The fact is that humans in general are attractive when there are no pathological physical problems. NYC may have a slight edge over Holland because of their diverse population. But the sad fact is that Dutch people and NYC people are just people — they look so damn good because they haven’t been pummeled so hard with the first world’s most devastating ugly stick: the automobile.

Cars are shit. They ruin almost everything. If you think of a prototypically "nice" place (a beach, Disneyland, the top of a mountain) there are no cars. If you think of a place with a lot of cars (a beach in Texas, Anaheim, parking at a ski resort) it is a dystopian nightmare where you literally must fear for your life at every moment. But cars make people ugly as well as the locale.

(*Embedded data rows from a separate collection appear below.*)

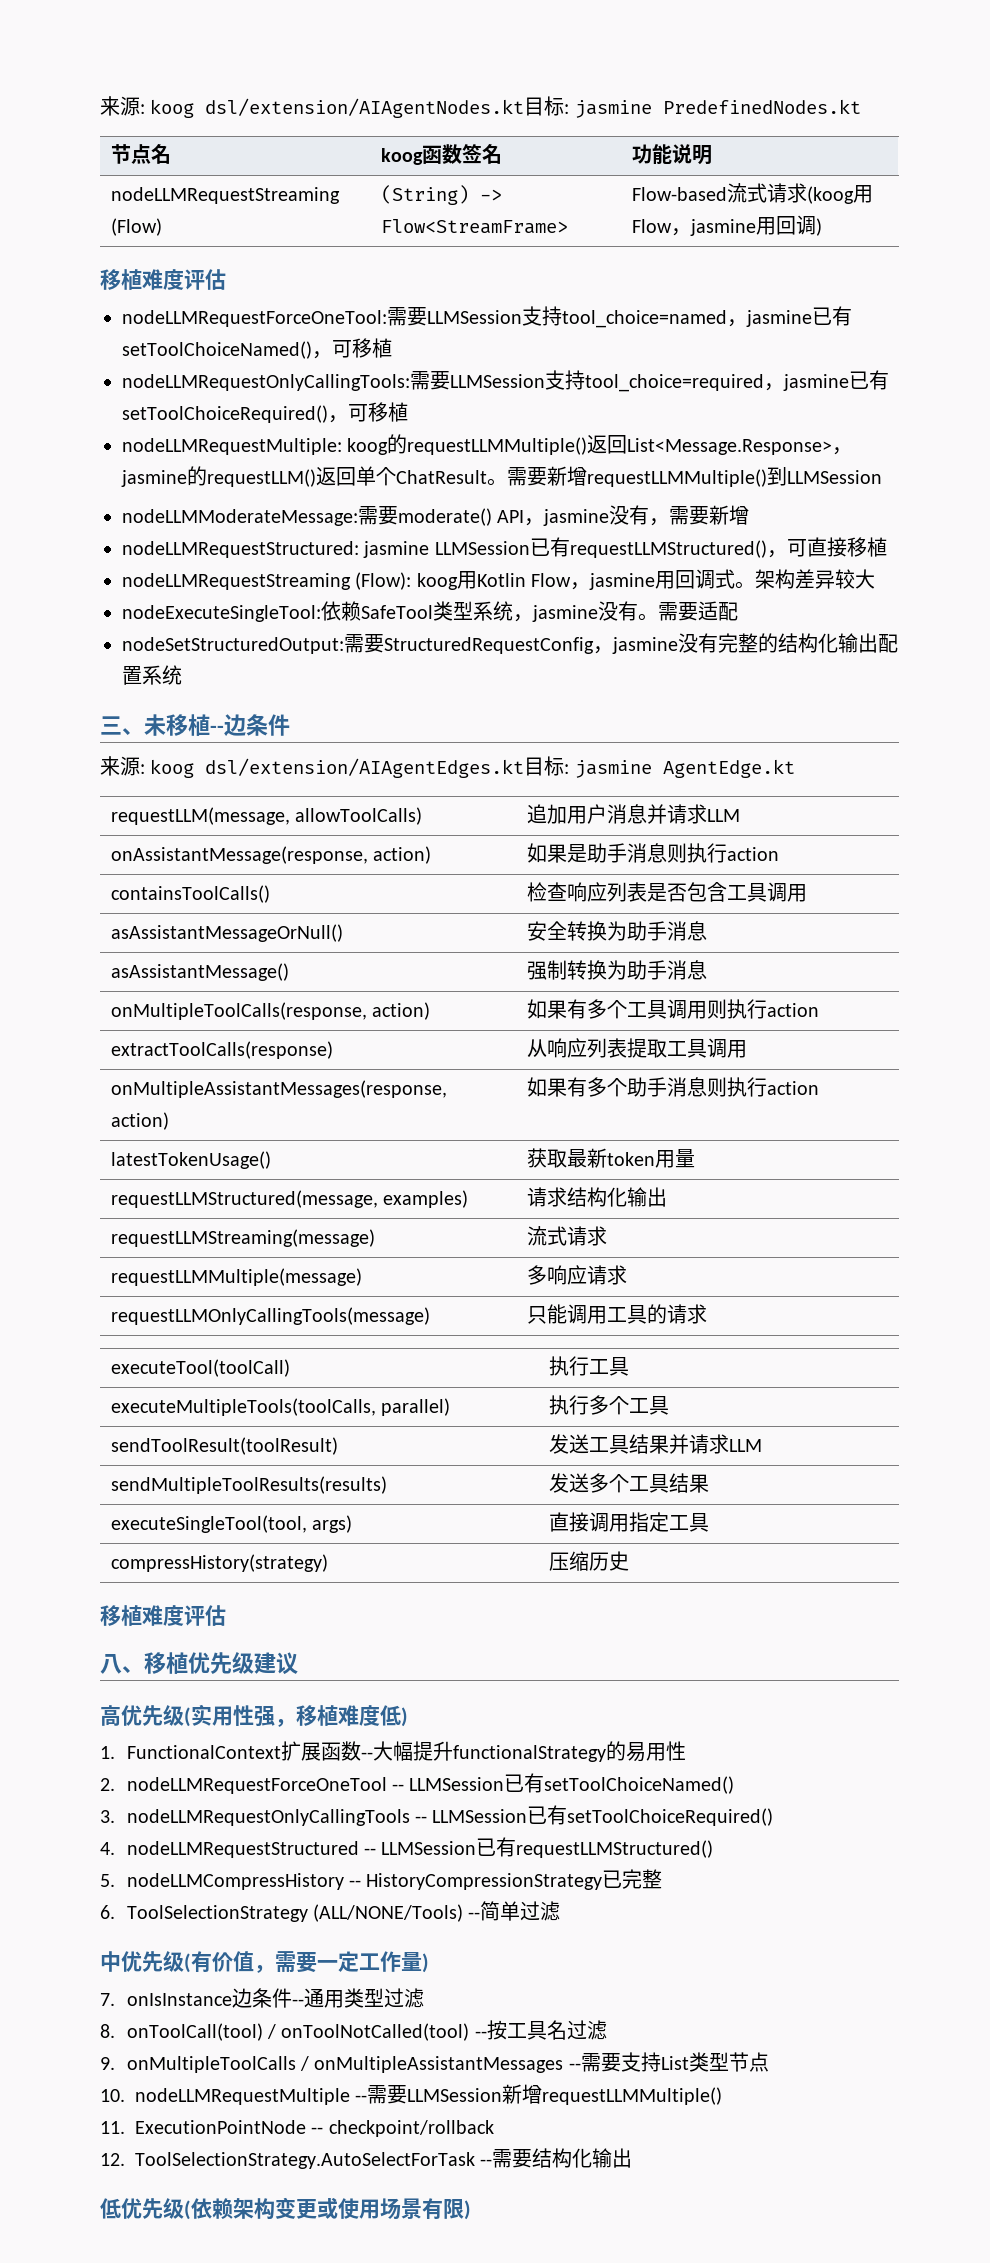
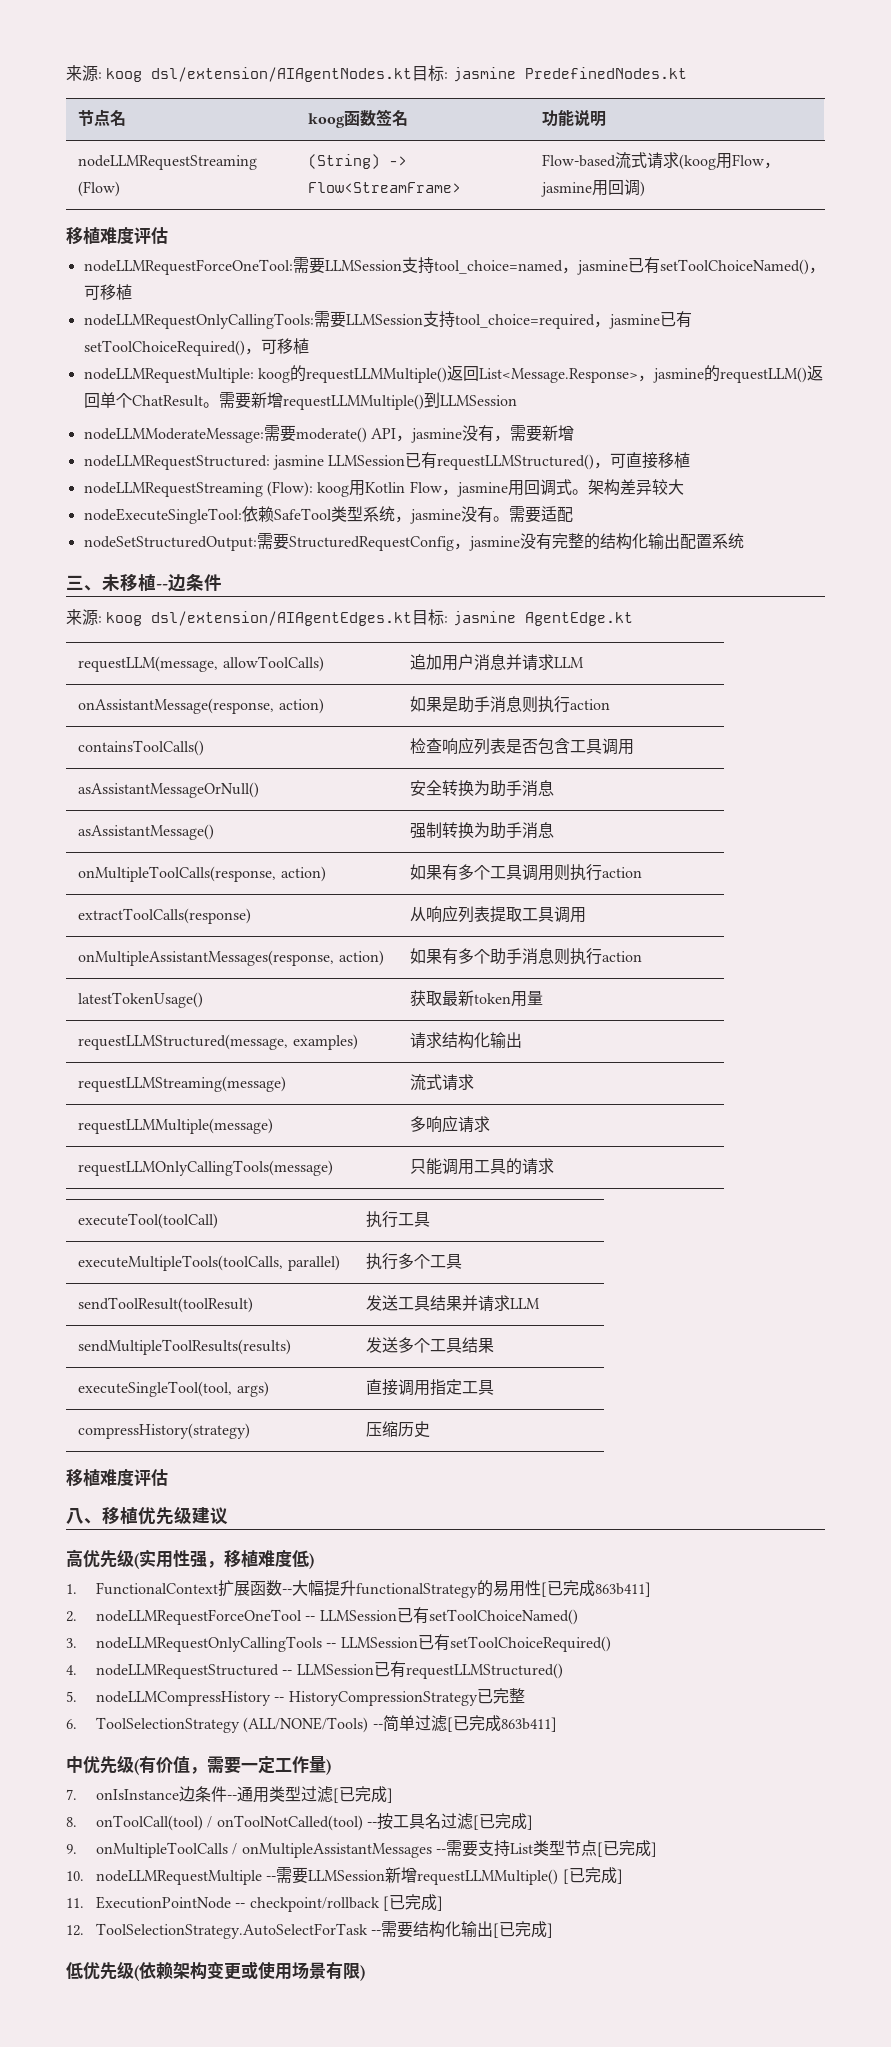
- 1. FunctionalContext扩展函数--大幅提升functionalStrategy的易用性
+ 1. FunctionalContext扩展函数--大幅提升functionalStrategy的易用性[已完成863b411]
- 6. ToolSelectionStrategy (ALL/NONE/Tools) --简单过滤
+ 6. ToolSelectionStrategy (ALL/NONE/Tools) --简单过滤[已完成863b411]
- 7. onIsInstance边条件--通用类型过滤
+ 7. onIsInstance边条件--通用类型过滤[已完成]
- 8. onToolCall(tool) / onToolNotCalled(tool) --按工具名过滤
+ 8. onToolCall(tool) / onToolNotCalled(tool) --按工具名过滤[已完成]
- 9. onMultipleToolCalls / onMultipleAssistantMessages --需要支持List类型节点
+ 9. onMultipleToolCalls / onMultipleAssistantMessages --需要支持List类型节点[已完成]
- 10. nodeLLMRequestMultiple --需要LLMSession新增requestLLMMultiple()
+ 10. nodeLLMRequestMultiple --需要LLMSession新增requestLLMMultiple() [已完成]
- 11. ExecutionPointNode -- checkpoint/rollback
+ 11. ExecutionPointNode -- checkpoint/rollback [已完成]
- 12. ToolSelectionStrategy.AutoSelectForTask --需要结构化输出
+ 12. ToolSelectionStrategy.AutoSelectForTask --需要结构化输出[已完成]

And NYC is finally catching on to the truth about cars. Manhattan is an island. There is no possibility of sprawl. The land is very valuable so an amazingly stupid communist plot like free parking is easily seen as the mistake it is. NYC obviously has some city planners and they have finally figured out how induced demand works. They know they can’t build a 26 lane freeway. And I think they’re starting to figure out that they do not want to! All over the city I saw examples of intelligent city planning. Accommodating 8.8 million people driving private cars around a dense city is just not going to be a thing. Other options must be explored. Instead of doing what most cities do as they lose the battle with giving cars literally everything, NYC has focused on alternatives. What a concept! I saw many, many streets/avenues where car lanes have been removed. They have been replaced with dedicated bus lanes, and in a shockingly Dutch turn of events, bike lanes.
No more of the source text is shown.